Répondant à une série d’interrogations, relatives à ce que l’IE rapporte à l’entreprise, au manque à gagner pour ceux qui ne s’y intéressent pas, à son caractère de plus en plus stratégique... M. Juillet a indiqué qu’une véritable révolution est en train de s’opérer, et que probablement, tout indique que les techniques de l’IE seront pour le 21ème siècle, ce que fut le Marketing de Kotler- aujourd’hui, entré dans les moeurs- au 20ème siècle. C’est d’autant plus juste que le nouveau marché, dans lequel on évolue, est celui de la connaissance. Relatant les atouts de l’IE, véritable levier de performance pour l’entreprise, il a avancé qu’ils permet de réduire les incertitudes dans les prises de décisions, en ce sens qu’elle permet de rechercher l’information pertinente, là où elle se trouve et de l’exploiter à bon escient. M. IE de Matignon a tenu à préciser qu’il ne s’agissait surtout pas de renseignements, ni de guerre économique, termes qu’il récuse. De son avis, il s’agit plutôt d’informations, beaucoup plus vastes, et de concurrence. Les Nations, qui l’ont compris, investissent énormément dans ce sens. A travers le monde, le tableau que dépeint M. Alain Juillet, permet de situer les évolutions des uns et des autres. Les USA de Bush s’inscrivent dans cette logique, les budgets y afférents ont été décuplés. C’est le cas des Japonais, malgré des difficultés économiques, mais aussi de la Suède, de l’Inde et de la Chine, qui s’y mettent carrément. Les pays du pourtour méditerranéen, qui ont d’abord abrité les navigateurs vénitiens, véritables pionniers, en la matière, pour avoir recueilli les premières informations sur les itinéraires commerçants, et tissé un réseau d’échanges, fort utile pour les expéditions suivantes, reviennent en force. Les Britanniques, depuis le temps de la Grande Élisabeth, qui ne faisaient confier leurs bateaux qu’à des capitaines de l’Amirauté, et les Japonais, anéantis après la seconde guerre mondiale, mais qui ont reçu jusqu’à 100.000 télex par jour, de partout, à travers le monde, ont mobilisé leurs énergies pour reconstruire leurs connaissances, jour après jour, et ne se sont jamais départis de l’IE.

L’État accompagnateur

Développant son point de vue, le conférencier a déterminé le caractère stratégique de l’IE, le rôle de l’État et l’interaction des systèmes d’informations. Aujourd’hui, nous sommes entrés dans un nouveau monde, où tous les pays, quelle que soit leur taille, ont envie d’avoir une part du gâteau, dira-t-il. La montée de tous ces pays a entraîné celle, très forte, de la concurrence, avec pour corollaire, une stratégie-prix et une stratégie de différenciation sur les techniques, les services ... Ces stratégies ont des conséquences importantes sur l’économie mondiale.
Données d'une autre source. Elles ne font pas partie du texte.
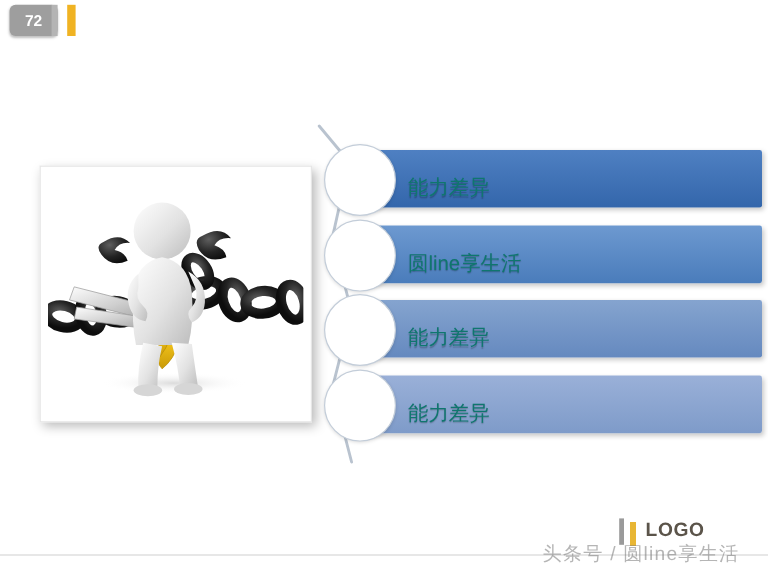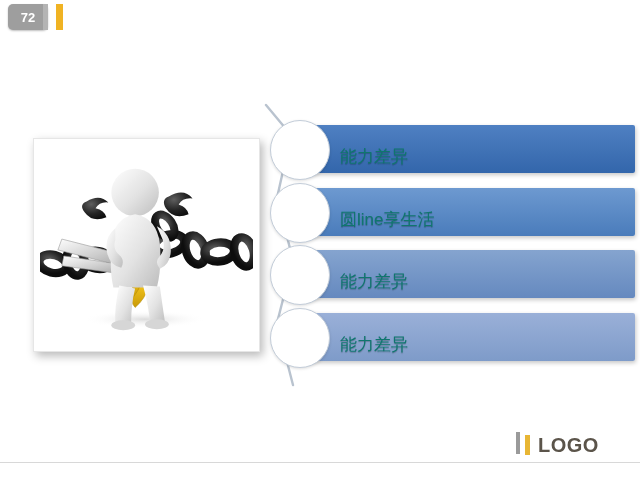"LOGO" .logo-text { font-size: 20px -> 16px }
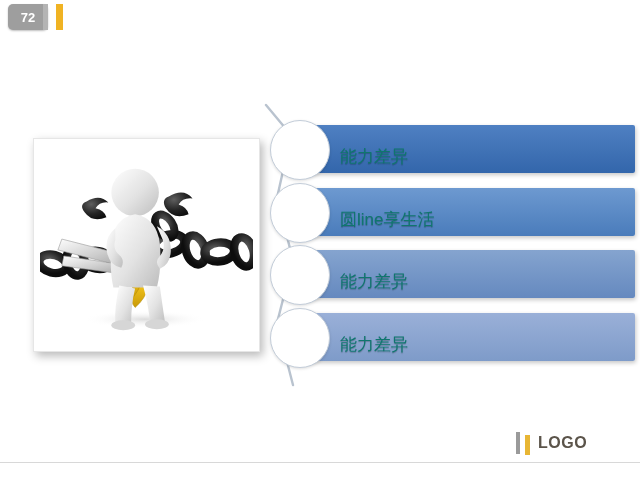"头条号 / 圆line享生活" div.watermark { html: none -> <div>头条号 / 圆line享生活</div> }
On est ainsi face à trois cas de figure, ceux qui développent l’une ou l’autre de ces stratégies, et ceux dits pays intermédiaires, qui doivent faire des choix.
Sur cette voie, la mobilisation de tous est nécessaire. Une véritable synergie autour d’un solide partenariat public privé est d’ailleurs appelée, par ce professionnel. Pour qu’une stratégie soit gagnante, il est nécessaire qu’elle soit appuyée par une autre stratégie pour être plus influente. Par rapport à ce qui se faisait avant, il est important de pouvoir faire face aux attaques. Il poursuit, soutenant qu’en France, il ne se passe pas une semaine sans que des entreprises soient victimes de campagnes de désinformations, avec des conséquences sur l’image, le cours en Bourse ou sur les investissements. L’exemple, rapporté de l’Hexagone est édifiant, pour amener les PME, qui manquent de moyens, à s’organiser, à se mettre sur la voie et acquérir plus de compétitivité, l’Etat doit se mobiliser. Selon une véritable méthodologie Juillet, cet expert trouve qu’il revient aux États de tout faire afin que les entreprises se battent à armes égales à l’extérieur comme à l’intérieur.

Renforcer les NTIC

Vu que dans la compétition mondiale, où l’innovation et la recherche sont importantissimes, il est impératif de protéger les secteurs stratégiques, veiller à ce qu’il y ait égalité de traitement et mettre des règles du jeu. Pour ce faire, il faut développer des programmes de formation, mettre en place des systèmes légaux de protection, pousser tous les organismes qui travaillent avec l’entreprise à s’approprier la démarche. Pour ne pas se faire distancer, les développements sont à trouver au niveau des sociétés, qui vont faire évoluer la chaîne de l’information. Il apparaît alors que le domaine à encourager, en priorité, demeure celui des NTIC. Il est évident que l’IE repose pour beaucoup sur la recherche. La démarche est capitale à ce niveau. En faisant de la prospective pour déterminer le cadre de la recherche, avant de la définir, pour ensuite analyser les données, et faire, enfin, la synthèse, qui va fournir les outils d’aide à la décision, on peut accéder à une réelle compétitivité. 
Le nombre élevé de données et la fiabilité des outils, sont déterminants, puisqu’il faut des traitements automatiques, et faire confiance aux outils des autres. Sur un moteur de recherche neutre et commun l’information peut être orientée!
En tout cas, une IE réussie nécessite la mobilisation de tous. Au sein des entreprises, il est important de mettre en place des structures de l’IE, devant être rattachées à la Direction, et qui travaillent avec des experts.
En définitive, conclura M. Juillet, au-delà de la nécessité de l’Etat de coiffer l’IE,  et de mener des démarches de veille mutualisée, c’est un état d’esprit, dont on doit s’imprégner.
Pour concrétiser toute cette démarche, M. Jean Bertrand Pinatel, Président de Datops Consulting, a présenté des cas concrets sur les bénéfices de l’utilisation de logiciels répondant à la veille stratégique et à la veille opérationnelle. Ces logiciels, qui travaillent sur la partie amont, assurent quatre fonctions. Il s’agit de l’Extract Transfert Loading (ETL) pour recueillir les informations, qui sont ramenées sur un serveur (warehouse cache) pour ne pas être vues par les concurrents, un Mining pour poser des questions intelligentes, et enfin un système de reporting.  Les analystes ou veilleurs, dont le rôle est de donner de la valeur ajoutée aux informations, vont jusqu’à l’établissement de scénarios prospectifs, dépassant la simple détection d’un fait déterminant.

D. MB.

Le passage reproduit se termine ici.